* **ASSIGNMENT**: Below are the records; copy each line in which "left" can be found.

* **SUPPLIED DATA**:
--------------------------------------------------

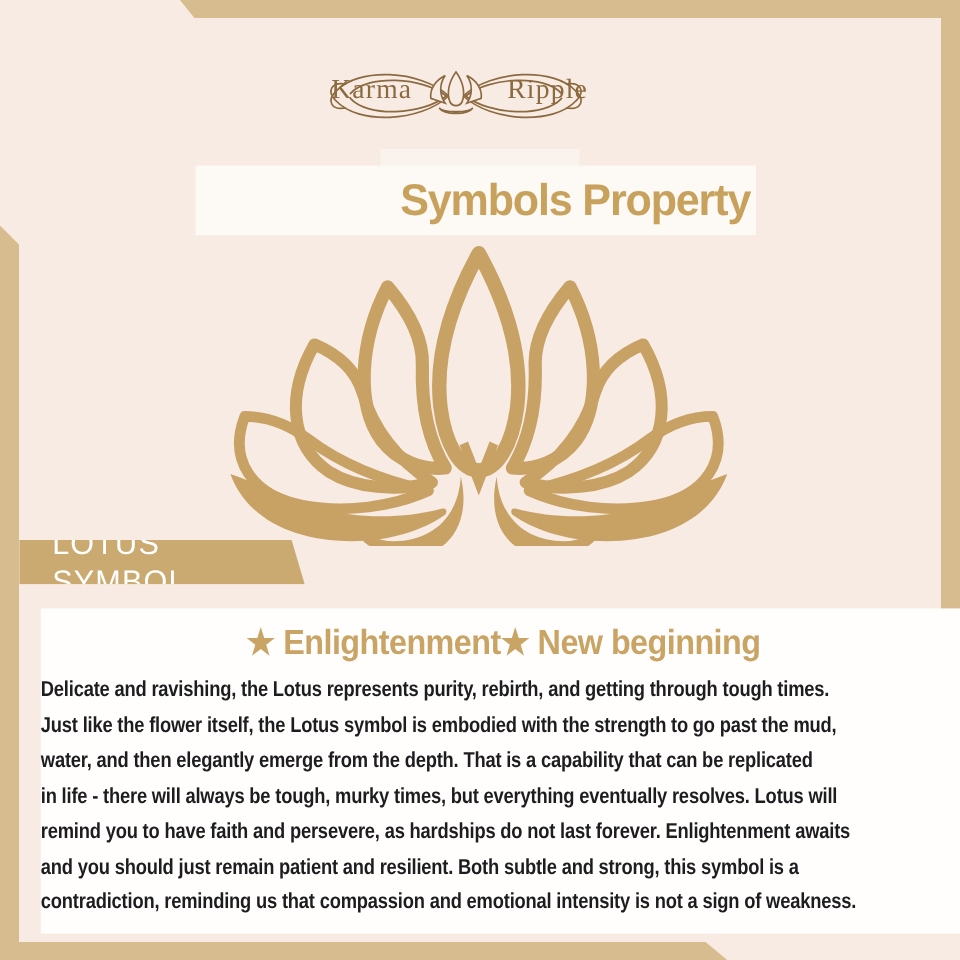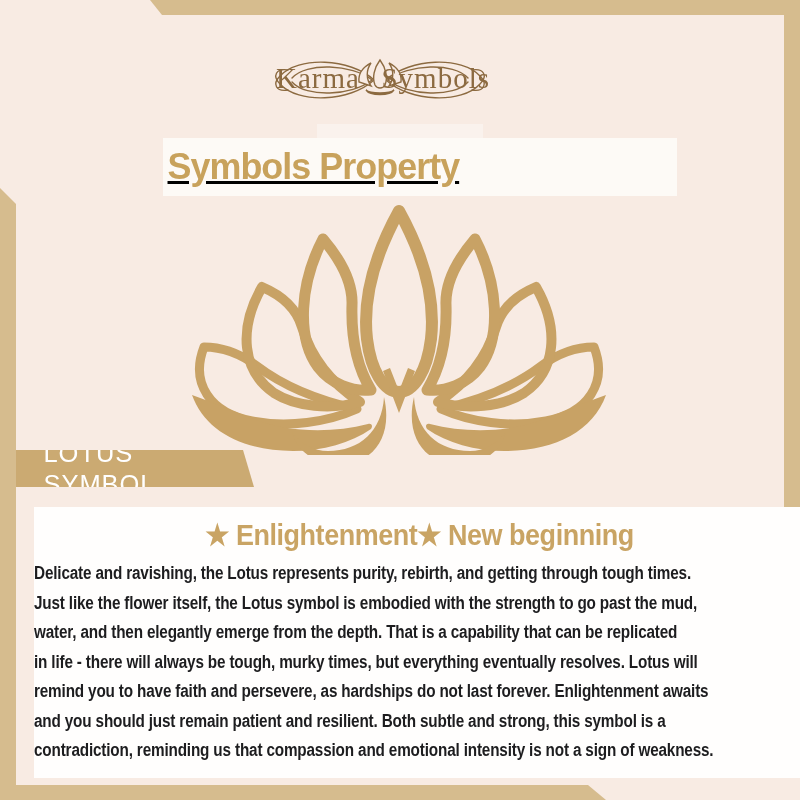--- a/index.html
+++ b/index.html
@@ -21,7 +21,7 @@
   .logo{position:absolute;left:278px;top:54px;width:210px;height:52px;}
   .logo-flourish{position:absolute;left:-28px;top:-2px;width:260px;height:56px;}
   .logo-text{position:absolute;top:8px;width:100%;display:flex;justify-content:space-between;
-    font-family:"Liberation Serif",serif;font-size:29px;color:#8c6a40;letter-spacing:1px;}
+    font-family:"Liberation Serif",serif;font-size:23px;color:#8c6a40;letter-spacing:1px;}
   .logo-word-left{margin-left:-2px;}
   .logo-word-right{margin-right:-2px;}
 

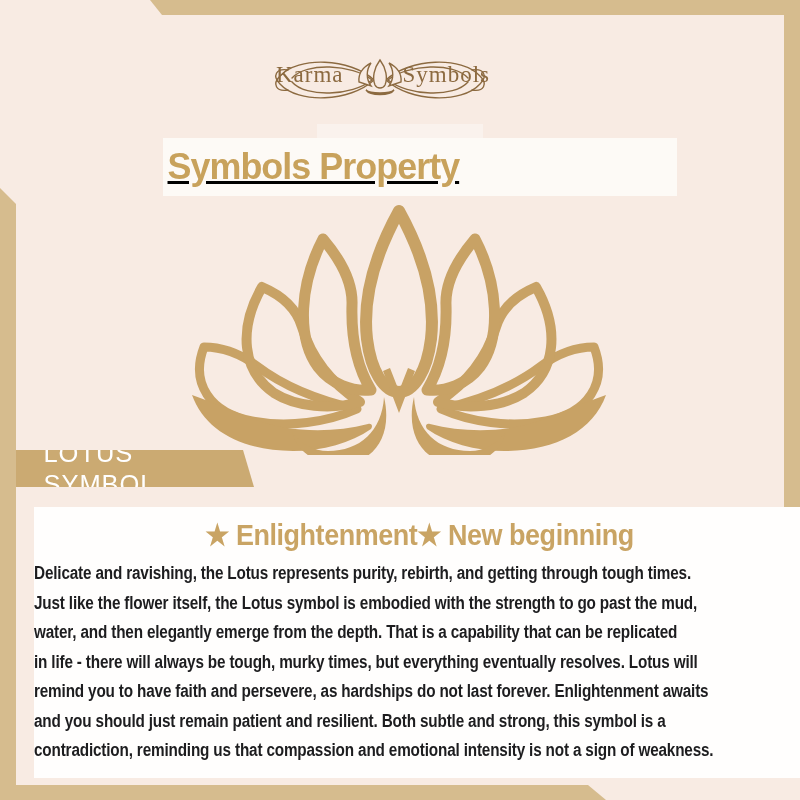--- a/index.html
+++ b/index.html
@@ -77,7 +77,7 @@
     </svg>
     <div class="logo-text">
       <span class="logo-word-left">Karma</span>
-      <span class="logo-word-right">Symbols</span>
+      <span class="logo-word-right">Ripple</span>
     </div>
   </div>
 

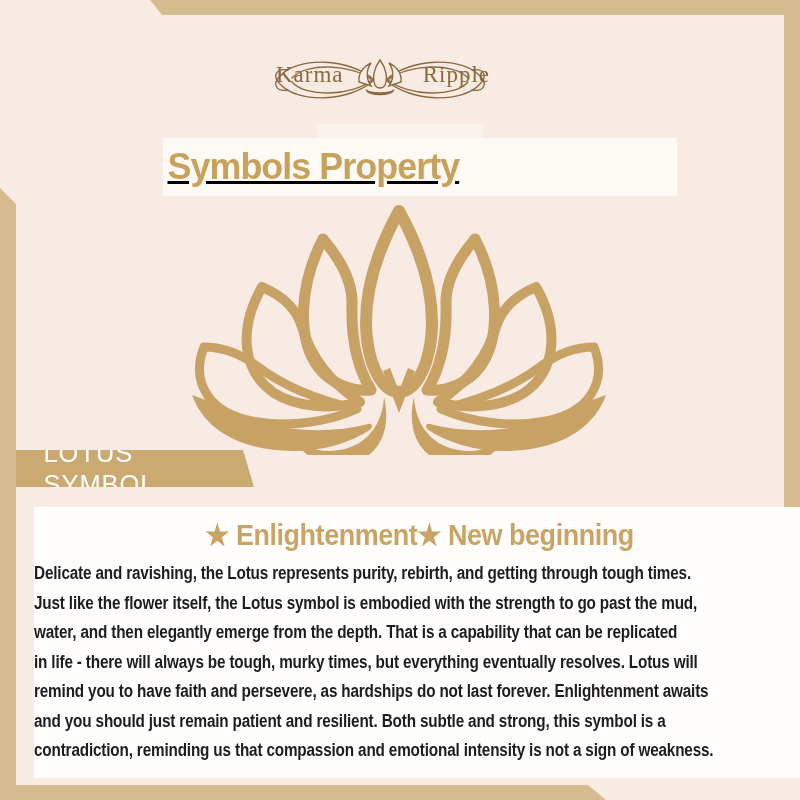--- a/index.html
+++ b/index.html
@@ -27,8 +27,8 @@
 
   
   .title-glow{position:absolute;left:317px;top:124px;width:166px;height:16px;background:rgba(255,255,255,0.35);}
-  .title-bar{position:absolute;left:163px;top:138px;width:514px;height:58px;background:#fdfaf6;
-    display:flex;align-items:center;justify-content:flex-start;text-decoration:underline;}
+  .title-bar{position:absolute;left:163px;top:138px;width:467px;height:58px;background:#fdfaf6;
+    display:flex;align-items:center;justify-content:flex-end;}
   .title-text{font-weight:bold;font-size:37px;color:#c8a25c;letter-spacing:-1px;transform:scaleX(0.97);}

--------------------------------------------------

* **TASK ANSWER**:
   .logo{position:absolute;left:278px;top:54px;width:210px;height:52px;}
   .logo-flourish{position:absolute;left:-28px;top:-2px;width:260px;height:56px;}
   .logo-word-left{margin-left:-2px;}
       <span class="logo-word-left">Karma</span>
   .title-glow{position:absolute;left:317px;top:124px;width:166px;height:16px;background:rgba(255,255,255,0.35);}
-  .title-bar{position:absolute;left:163px;top:138px;width:514px;height:58px;background:#fdfaf6;
+  .title-bar{position:absolute;left:163px;top:138px;width:467px;height:58px;background:#fdfaf6;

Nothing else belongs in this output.